With very tight budgets, our mission was to fly to Phuket, soak up some sun, and keep the cost as low as possible.

Although there were no high-end accommodations and private yachts involved, we made it work. Here’s how it all went down.

Fishing boats at Patong beachin Phuket, Thailand. Phuket is a popular destination famous for its beaches.
Fishing boats at Patong beach in Phuket, Thailand. Phuket is a popular destination famous for its beaches.

Patong Beach

What I love most about Thailand, is that you can have whatever type of holiday you want.

If you wish to spend your days on a secluded, quiet, and all-inclusive resort with nothing but the sound of the ocean outside your villa, you could. For this particular trip, my travel companions were comprised of five 20-something males interested in the complete opposite. These fellas were looking to party, and party hard. It is for this reason, we made the tourists-heavy, crowded, and loud beacon of nightlife that is Patong Beach our vacation headquarters. In all fairness, this setting was perfect for their objective.

While I wouldn’t recommend this section of Phuket Island for someone interested in absolute tranquility, the beach is still probably more beautiful than anything most westerners have ever laid eyes on. The sand is white and the water is clear. If you arrive early enough in the morning, you could get a few moments of serenity before the sun is fully out. By noon, the area is packed with tourists and quiet time is over. This is an active beach full of jet skis, parasailing, and banana boat rides. We spent hours baking in the sun, ordering ice cold beers for $2USD, and having full body massages for $11USD. I even treated myself to a gorgeous henna tattoo which put me back $8USD.

A common ritual around this part of town, is leaving the beach around sunset and heading to fuel up on local eats.

While Phuket is a popular destination in general, Patong Beach draws a massive crowd during the holiday season. Higher prices by street vendors, restaurant owners, and shop keepers are common as the locals take full advantage of the influx of bodies to the area.

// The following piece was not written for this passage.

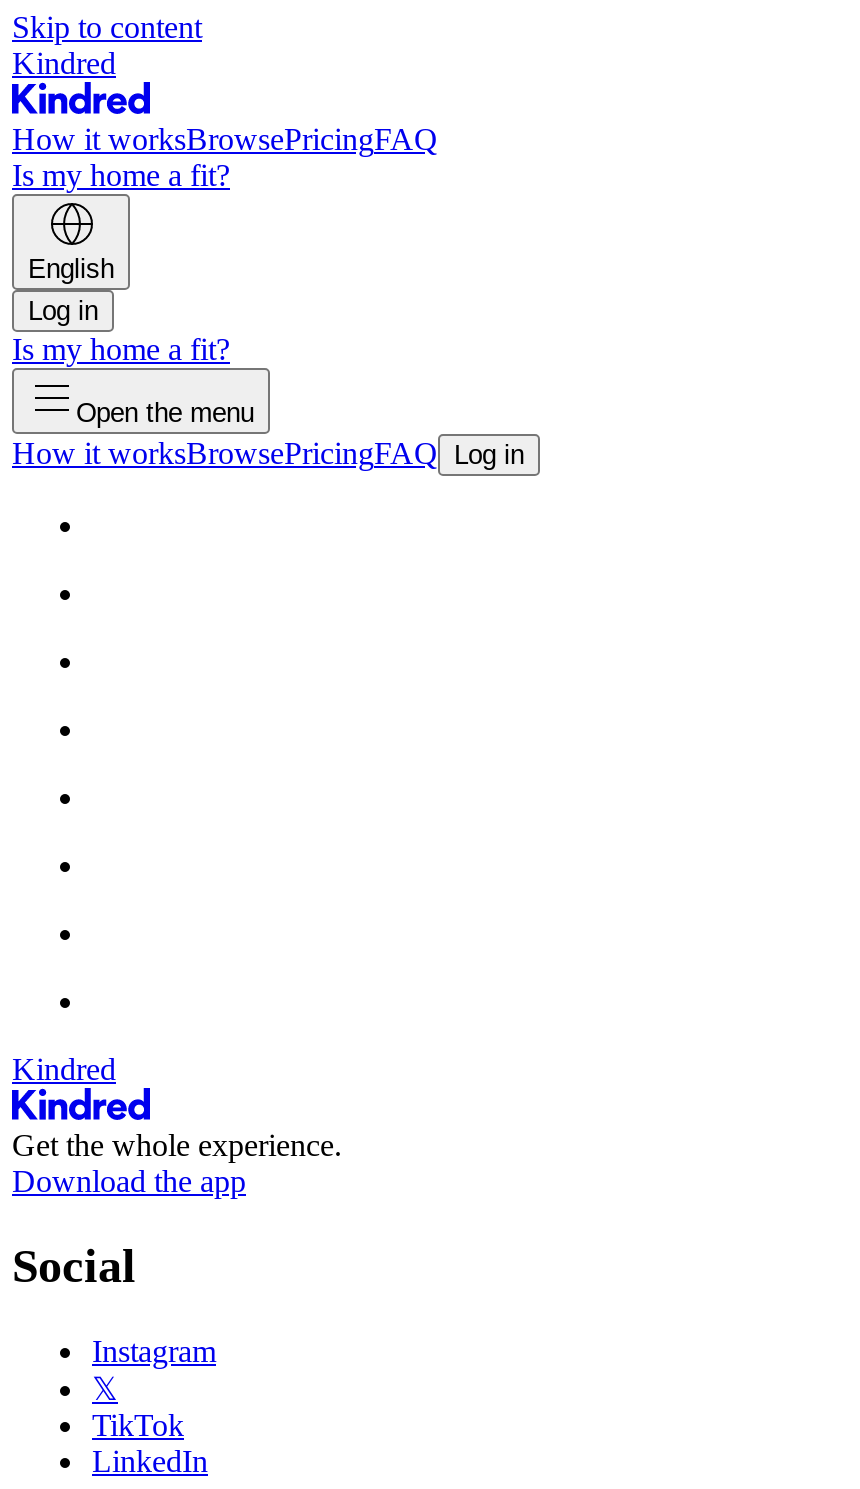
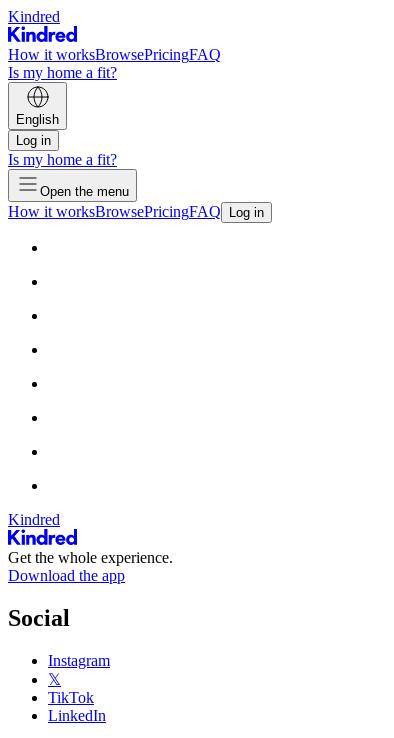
[12,10,202,44] Skip to content -> none

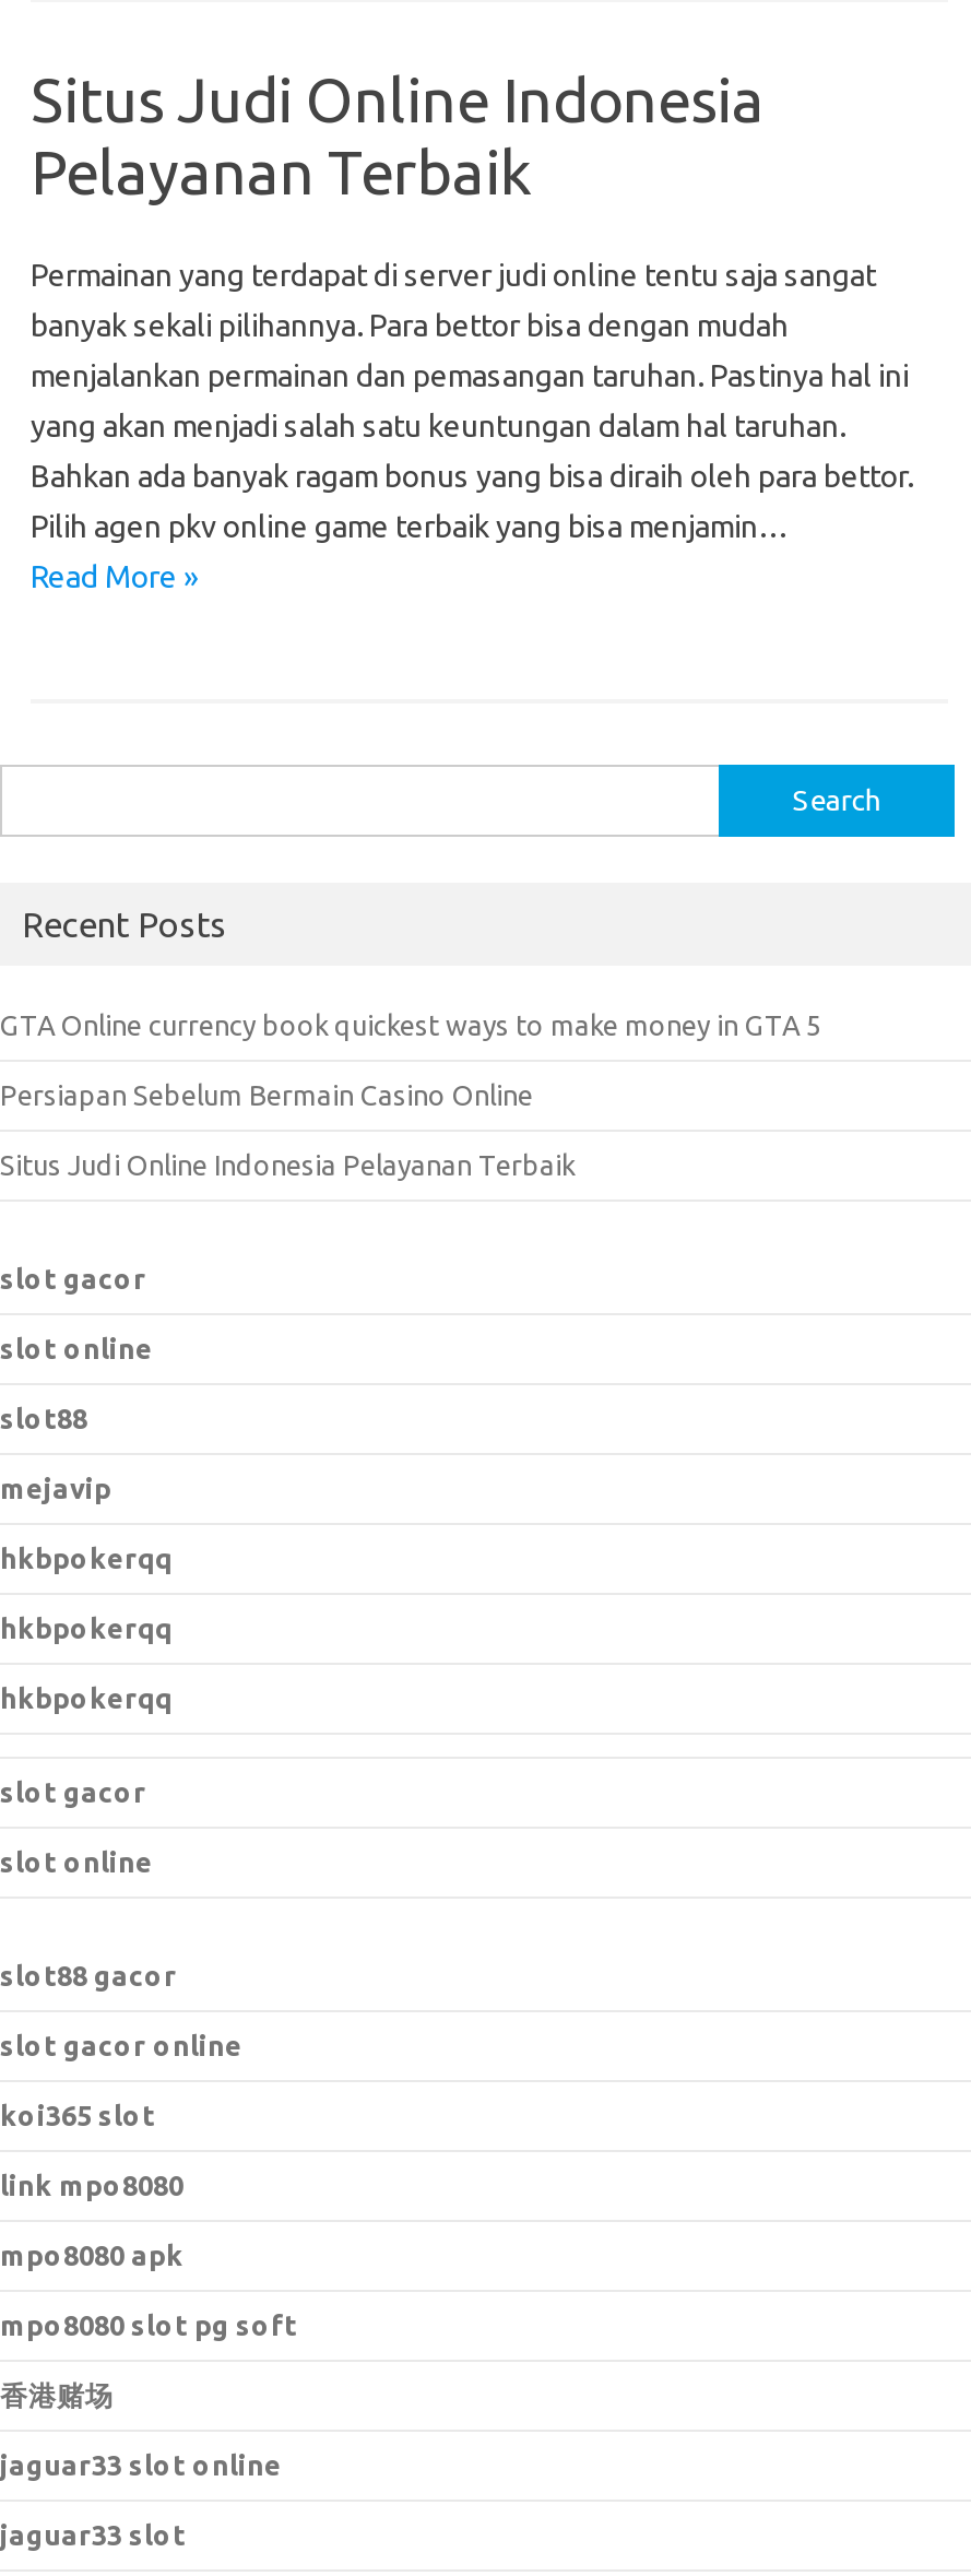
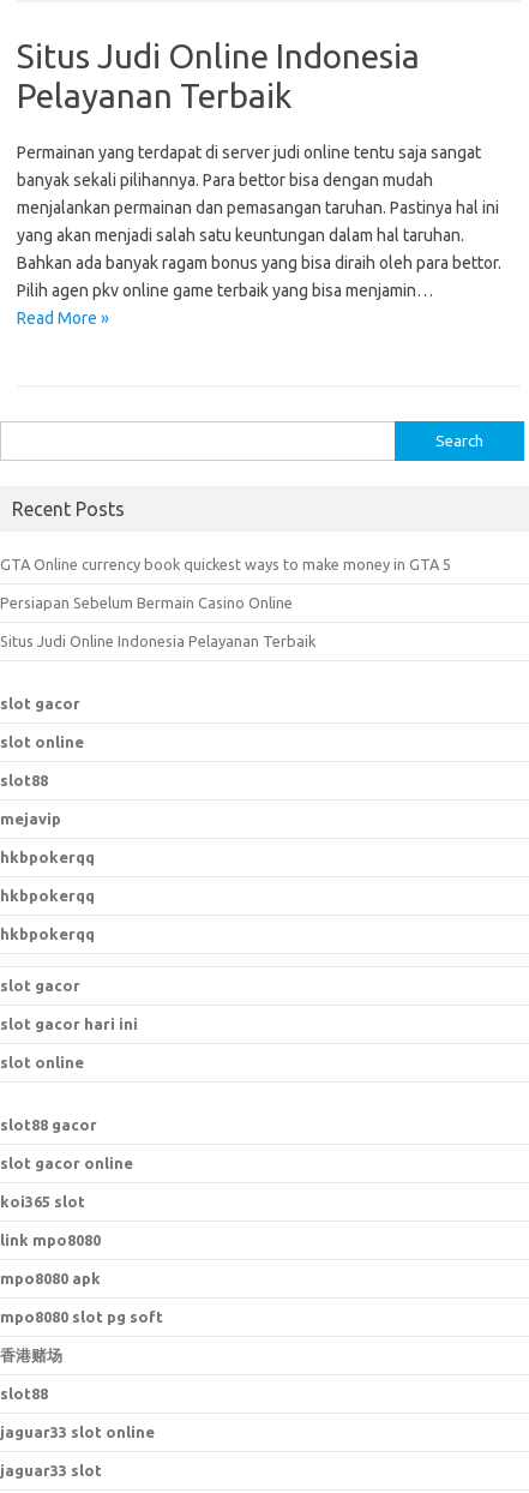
none -> [0,1015,138,1032] slot gacor hari ini
none -> [0,1385,48,1402] slot88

The closer we were to the beach, the average plate of pad thai or khao pad gai ran about $7USD. By walking roughly 10-15 minutes away from the more densely populated Thawewong Road to streets like Soi Ratchapathanuson or Soi Sansabai, we were able to get the same plates of fried noodles or chicken fried rice for $3USD. We found that the smaller, more intimate the restaurant, the better and more authentic the food.

If you’ve come to this side of the island to take advantage of the party scene, there’s only one thing left to do once night falls: head to Bangla Road.

This quarter of a mile strip of nightlife is closed to street traffic and is jammed packed with bars, pubs, nightclubs, and any other indulgence (naughty or nice) that you could imagine. Whether you’re looking for hip-hop or electronic music, there’s a DJ ready to greet you. To start our nights, we popped into many of the outside bars and ordered up “buckets” to get things started. These 32 oz. beach pails come full of the spirit of your choice and a mixer. At $4USD, one is enough, but if you are able to finish more than two in a sitting, you are a superstar.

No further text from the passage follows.